• [TASK PROMPT]
Among the entries that follow, the required portion opens with the line containing "[78,248,123,258] [45,267,169,279] Worlds: //" and closes with the line containing "[32,902,367,917] Additional PyTorch". Give that portion again exactly, and nothing else.

• [EXERCISE DATA]
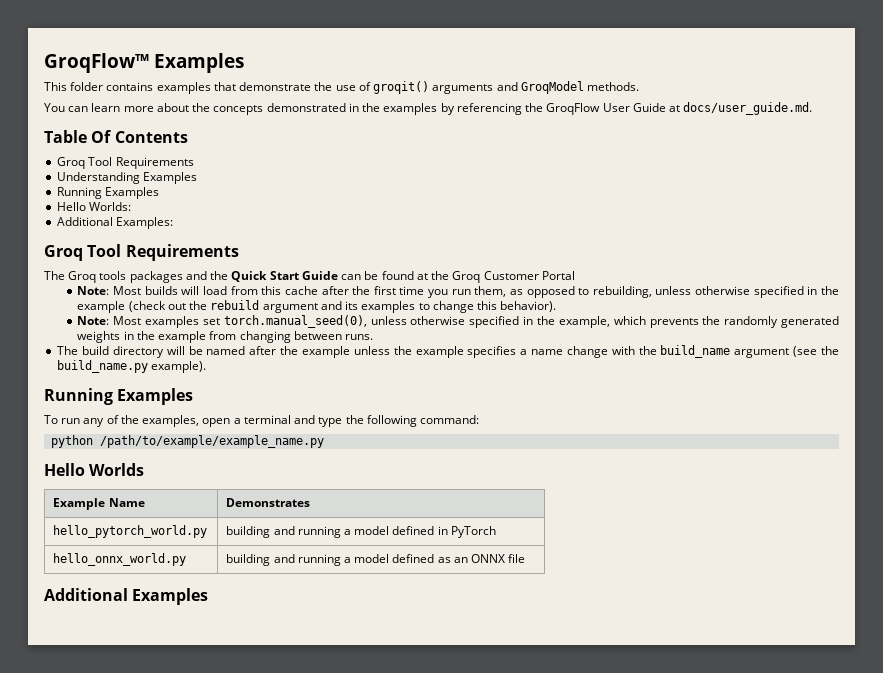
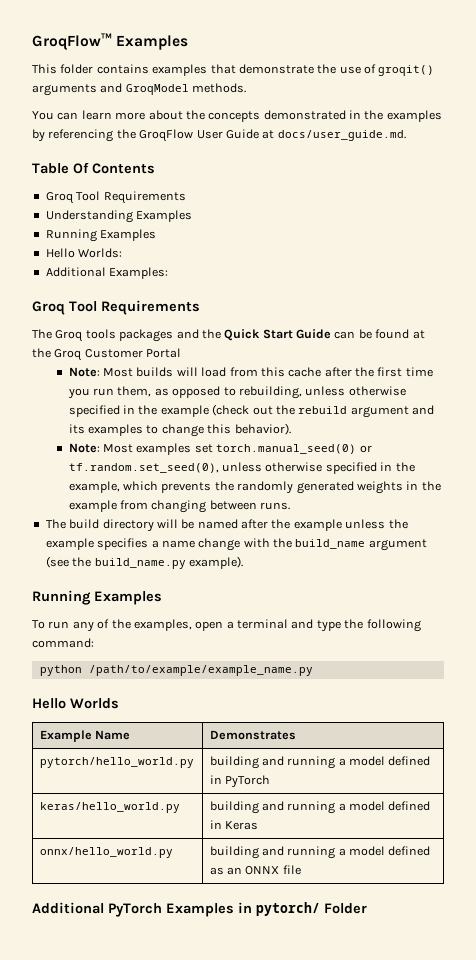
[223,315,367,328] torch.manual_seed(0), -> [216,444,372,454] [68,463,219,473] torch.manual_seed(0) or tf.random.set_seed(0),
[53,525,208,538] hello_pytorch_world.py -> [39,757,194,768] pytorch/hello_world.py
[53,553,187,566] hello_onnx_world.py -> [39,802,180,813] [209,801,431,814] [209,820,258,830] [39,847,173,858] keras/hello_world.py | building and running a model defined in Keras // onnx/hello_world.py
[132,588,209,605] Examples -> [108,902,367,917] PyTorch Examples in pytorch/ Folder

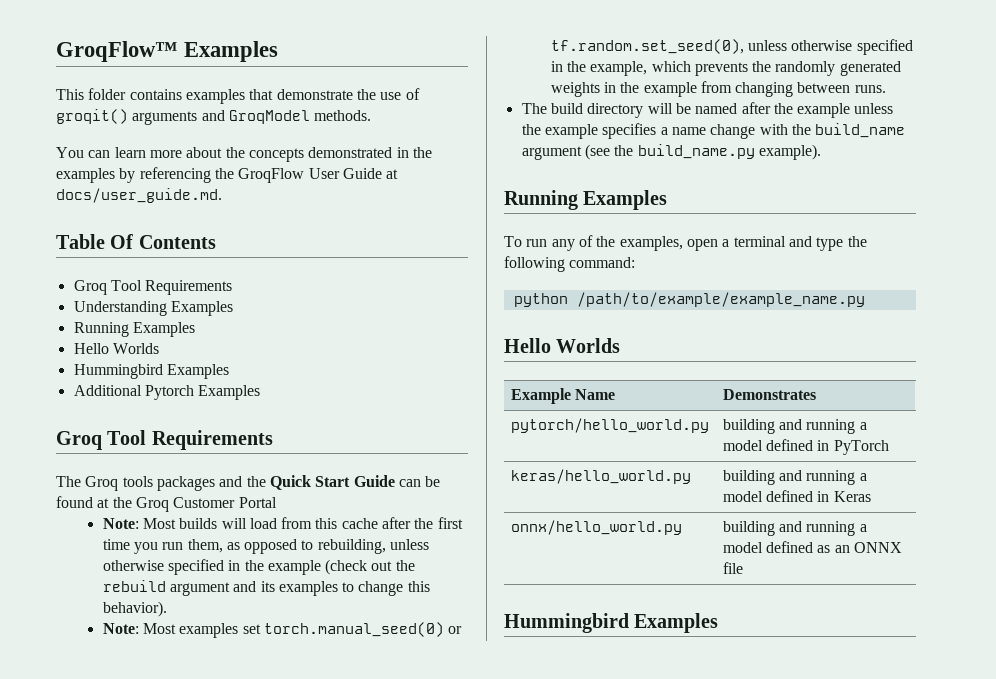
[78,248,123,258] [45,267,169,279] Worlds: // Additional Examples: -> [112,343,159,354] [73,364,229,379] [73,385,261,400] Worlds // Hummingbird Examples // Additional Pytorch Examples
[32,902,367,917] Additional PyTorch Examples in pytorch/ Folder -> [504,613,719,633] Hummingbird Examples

---

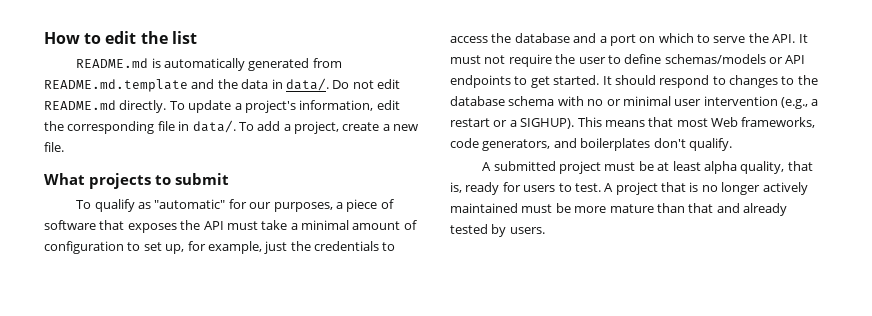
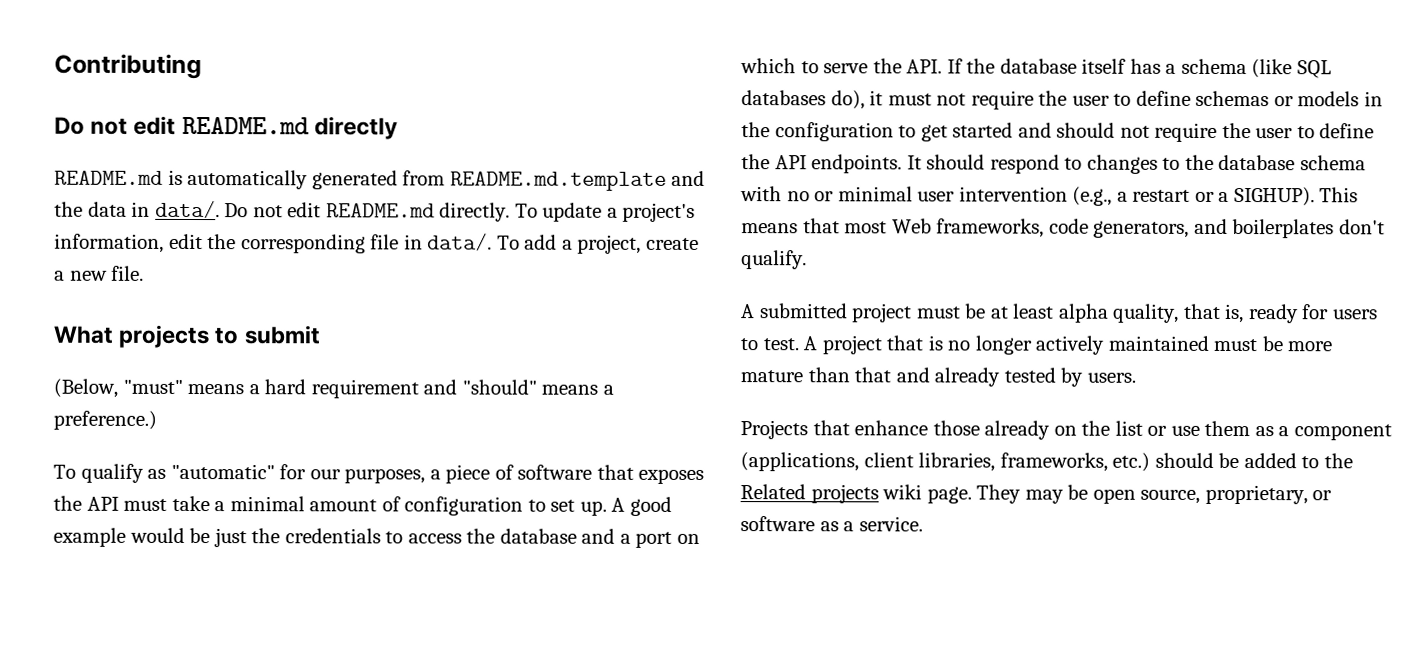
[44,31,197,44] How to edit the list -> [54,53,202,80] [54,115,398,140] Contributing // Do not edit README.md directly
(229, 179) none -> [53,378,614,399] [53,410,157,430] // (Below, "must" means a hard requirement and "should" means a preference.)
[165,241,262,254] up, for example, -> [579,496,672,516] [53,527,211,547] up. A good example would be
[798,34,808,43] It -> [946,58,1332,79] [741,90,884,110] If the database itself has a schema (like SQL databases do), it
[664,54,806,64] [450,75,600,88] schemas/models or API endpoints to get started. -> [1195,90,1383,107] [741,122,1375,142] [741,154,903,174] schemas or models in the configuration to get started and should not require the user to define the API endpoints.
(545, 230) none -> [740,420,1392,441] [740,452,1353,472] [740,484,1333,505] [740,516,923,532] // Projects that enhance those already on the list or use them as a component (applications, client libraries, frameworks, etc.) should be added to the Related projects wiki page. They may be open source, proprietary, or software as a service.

---

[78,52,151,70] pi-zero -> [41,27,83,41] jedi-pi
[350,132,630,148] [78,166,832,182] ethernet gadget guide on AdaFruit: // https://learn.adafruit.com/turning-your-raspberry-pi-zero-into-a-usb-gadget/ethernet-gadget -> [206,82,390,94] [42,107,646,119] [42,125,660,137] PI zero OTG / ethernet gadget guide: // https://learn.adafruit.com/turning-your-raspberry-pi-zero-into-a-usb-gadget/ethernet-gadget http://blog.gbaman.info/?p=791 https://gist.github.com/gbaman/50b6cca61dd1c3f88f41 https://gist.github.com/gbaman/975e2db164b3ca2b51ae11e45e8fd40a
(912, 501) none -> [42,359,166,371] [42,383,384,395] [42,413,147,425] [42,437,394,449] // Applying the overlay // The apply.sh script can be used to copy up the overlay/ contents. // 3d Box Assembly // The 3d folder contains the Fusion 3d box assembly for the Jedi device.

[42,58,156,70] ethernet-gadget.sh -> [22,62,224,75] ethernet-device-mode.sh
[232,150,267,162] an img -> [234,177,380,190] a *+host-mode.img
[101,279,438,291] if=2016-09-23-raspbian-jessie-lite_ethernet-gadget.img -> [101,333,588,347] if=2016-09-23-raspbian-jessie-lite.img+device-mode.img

• [RESULT FOR THIS TASK]
[78,248,123,258] [45,267,169,279] Worlds: // Additional Examples: -> [112,343,159,354] [73,364,229,379] [73,385,261,400] Worlds // Hummingbird Examples // Additional Pytorch Examples
[32,902,367,917] Additional PyTorch Examples in pytorch/ Folder -> [504,613,719,633] Hummingbird Examples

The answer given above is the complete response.